Como o livro está organizado
Os poemas se dividem em quatro seções: Sarau, Miserere, Pomar e Aluvião. A editora nota que a maioria parece cada vez mais econômica: dizer muito com pouco. Em Uma pergunta, pais e mães reconhecem o olhar dos filhos que cobra uma dívida invisível. Em Distrações no velório, a poeta pede a Deus piedade porque está viva e é louca por açúcar.
Essa é a marca da maturidade adeliana: doença e morte entram no poema, mas a visão que sobe da bruma costuma ter graça. O divino não mora só no altar. Mora no tomate da feira, no quarto de costura, na receita, no ofício de escrever. Quem já leu Bagagem reconhece o método; quem chega agora encontra uma voz mais seca, menos tagarela, igualmente encarnada.
A edição Record em circulação tem 112 páginas. Em 2026, o livro ganhou capa nova de Leonardo Iaccarino a partir de tela de Pedro Meyer, no rastro dos prêmios Camões e Machado de Assis de 2024 e dos 90 anos da autora, completados em dezembro de 2025.

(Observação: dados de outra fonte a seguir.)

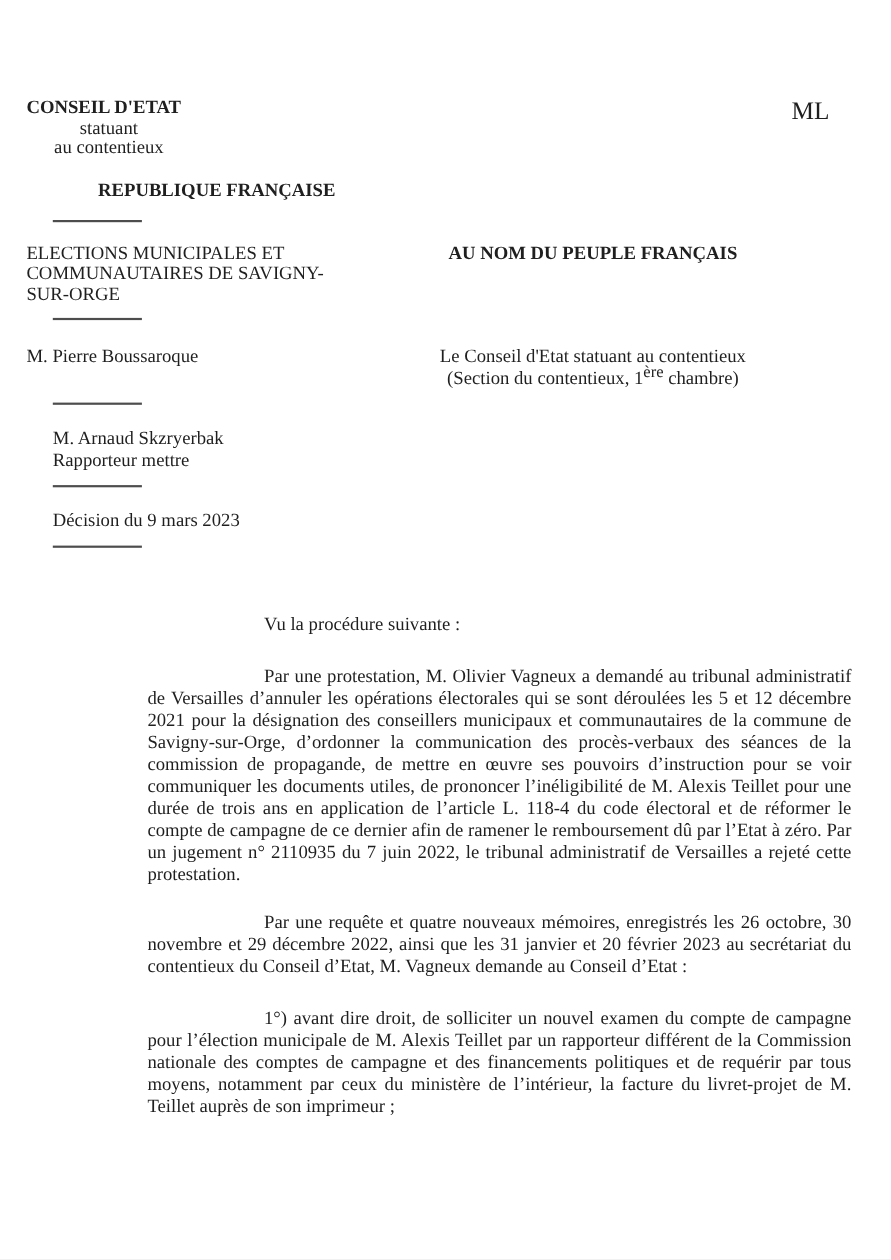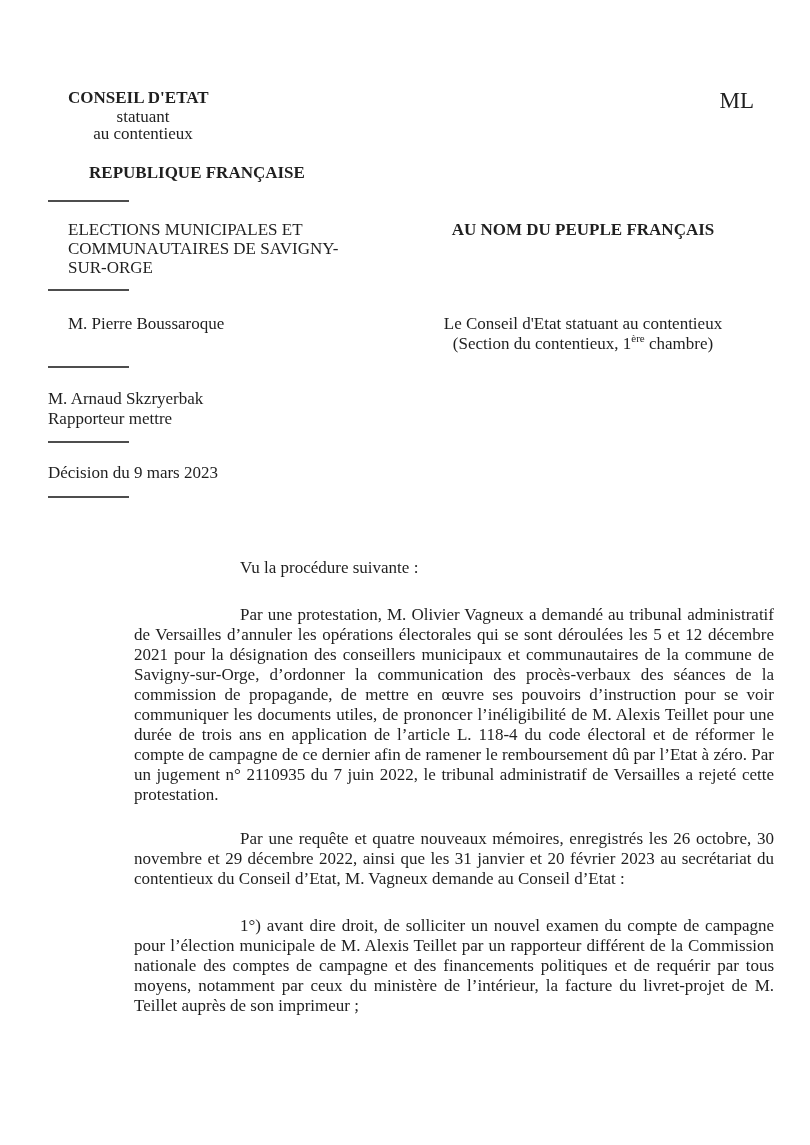--- a/index.html
+++ b/index.html
@@ -23,7 +23,7 @@
     font-size: 23px;
   }
   .row { display: flex; align-items: flex-start; }
-  .left-col { margin-left: 68px; width: 318px; flex: 0 0 auto; }
+  .left-col { margin-left: 24px; width: 318px; flex: 0 0 auto; }
   .right-col { width: 310px; margin-left: 42px; text-align: center; flex: 0 0 auto; }
   .bold { font-weight: bold; }
   .court-title { font-weight: bold; line-height: 20px; }

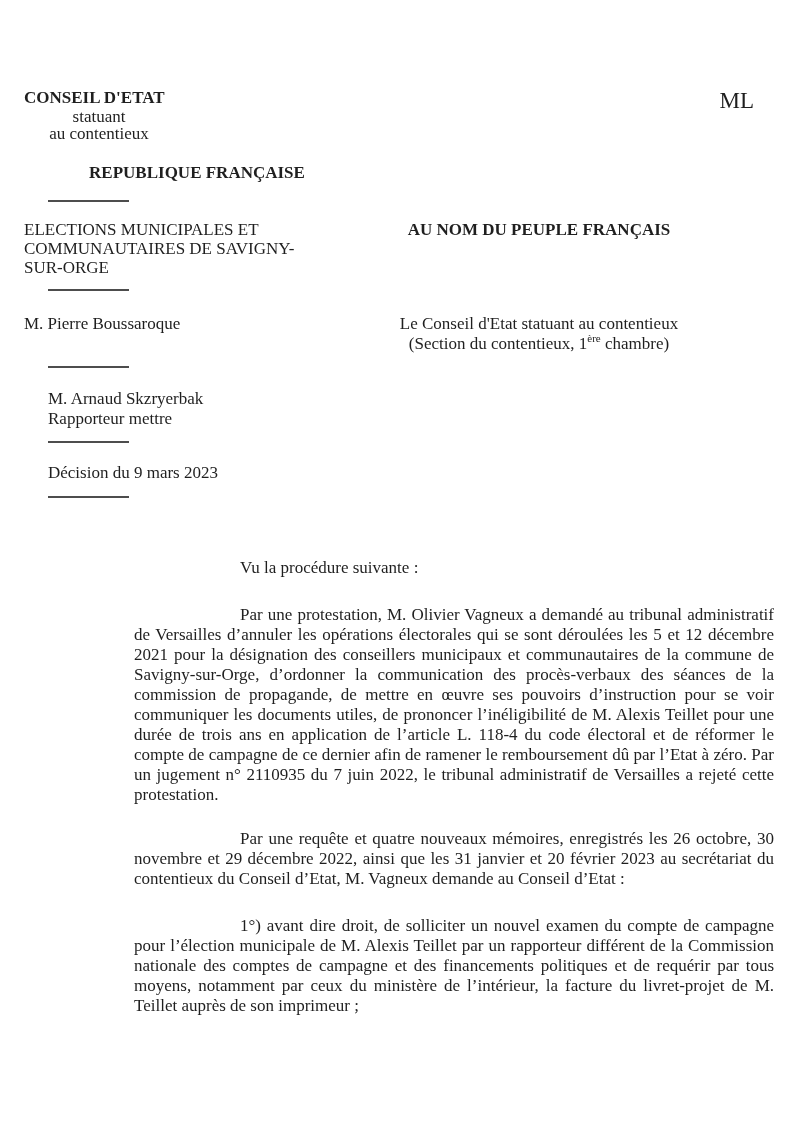--- a/index.html
+++ b/index.html
@@ -48,7 +48,7 @@
   .d4 { margin-top: 12px; }
   .dates-block { margin-top: 20px; margin-left: 48px; line-height: 20px; }
   .d5 { margin-top: 13px; }
-  sup { font-size: 11px; line-height: 0; vertical-align: super; }
+  sup { font-size: 15px; line-height: 0; vertical-align: super; }
   .body-text {
     margin-left: 134px;
     width: 640px;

Para quem este livro faz sentido
- Leitores da poeta madura, não só dos poemas escolares de Bagagem
- Quem atravessa luto, envelhecimento ou cuidado familiar e quer verso, não autoajuda
- Estudantes interessados em como a fé católica aparece na poesia brasileira contemporânea
- Quem pretende seguir para O jardim das oliveiras e precisa do livro imediatamente anterior
Contexto na carreira
Adélia já tinha falado, em outros momentos, de aridez e bloqueio. Depois de O homem da mão seca (1994), houve intervalo até Oráculos de maio (1999). Miserere fecha outro ciclo: vem depois de A duração do dia (2010) e antecede o maior silêncio editorial da poesia dela no século XXI. Não é “obra de velhice” como ficha; é o ponto em que a economia do verso encontra a piedade sem pose.
A reedição com nova capa não inventa um livro novo. Recoloca o oitavo volume de poesia no catálogo vivo da Record, agora lido à luz do Camões. Quem compra hoje lê o mesmo pedido de 2013 com a biografia pública já alterada pelos prêmios de 2024.
Como ler e o que o livro não é
Leia em seções, não de um fôlego. A economia dos poemas pede pausa. O humor do açúcar no velório não cancela o socorro do título; os dois andam juntos. Não é diário clínico, não é testamento e não é coletânea de frases para rede social — embora alguns versos circulem soltos, o livro ganha quando as quatro partes se encostam.
A Record mantém a edição em português. Na Amazon, o volume físico em capa comum está disponível para quem prefere o objeto; há também edição digital. Miserere é o livro certo quando a pergunta deixou de ser “quem é essa poetisa de Divinópolis?” e passou a ser “o que ela faz com o tempo que resta?”.